WHAT THE TASK REQUIRES: Where the line with "- GET /api/auth/login" appears below, start writing out lines exactly, and finish with the line with "GET /api/auth/login - Starts the OAuth flow", which is included; write out nothing else.

EXERCISE MATERIAL:
* * * * *

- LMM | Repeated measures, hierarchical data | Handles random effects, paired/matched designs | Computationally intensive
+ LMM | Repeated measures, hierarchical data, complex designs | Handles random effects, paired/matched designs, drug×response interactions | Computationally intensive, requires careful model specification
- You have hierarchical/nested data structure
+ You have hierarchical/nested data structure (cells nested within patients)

* * * * *

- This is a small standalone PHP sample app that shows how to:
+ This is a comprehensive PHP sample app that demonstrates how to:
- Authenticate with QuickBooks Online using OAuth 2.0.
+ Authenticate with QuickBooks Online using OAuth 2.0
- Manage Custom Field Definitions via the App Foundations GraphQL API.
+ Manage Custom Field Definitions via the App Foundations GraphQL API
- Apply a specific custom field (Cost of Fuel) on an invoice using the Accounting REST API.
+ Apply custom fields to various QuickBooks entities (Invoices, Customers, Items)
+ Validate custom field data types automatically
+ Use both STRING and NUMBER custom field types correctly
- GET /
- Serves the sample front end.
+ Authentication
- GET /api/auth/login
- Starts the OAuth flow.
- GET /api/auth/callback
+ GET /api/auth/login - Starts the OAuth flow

* * * * *

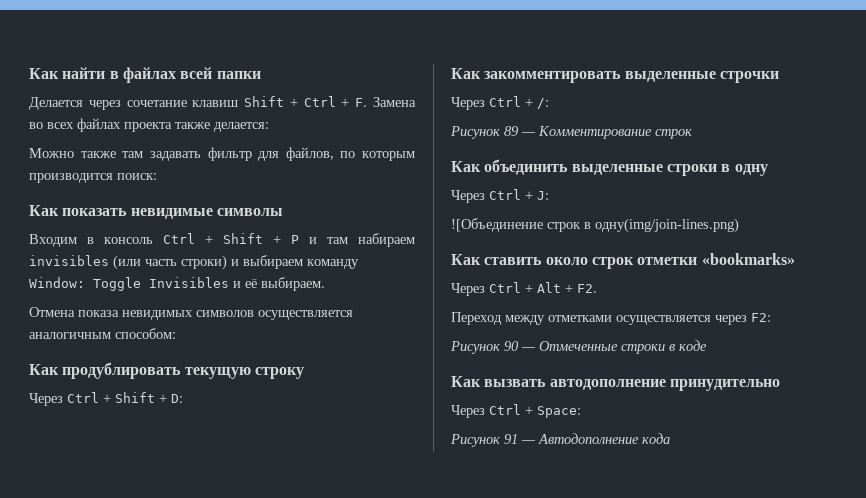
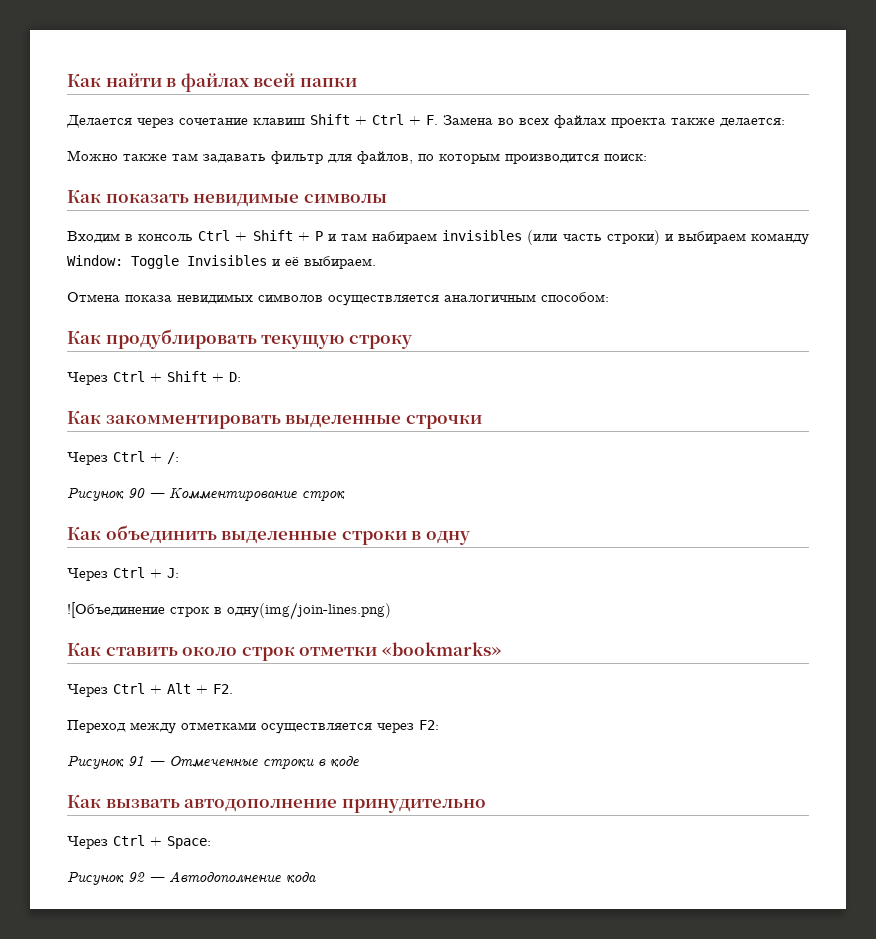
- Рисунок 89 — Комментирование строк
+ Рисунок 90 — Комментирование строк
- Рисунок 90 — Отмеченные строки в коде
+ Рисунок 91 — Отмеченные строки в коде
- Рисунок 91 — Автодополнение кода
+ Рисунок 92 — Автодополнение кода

* * * * *

ANSWER SPACE:
- GET /api/auth/login
- Starts the OAuth flow.
- GET /api/auth/callback
+ GET /api/auth/login - Starts the OAuth flow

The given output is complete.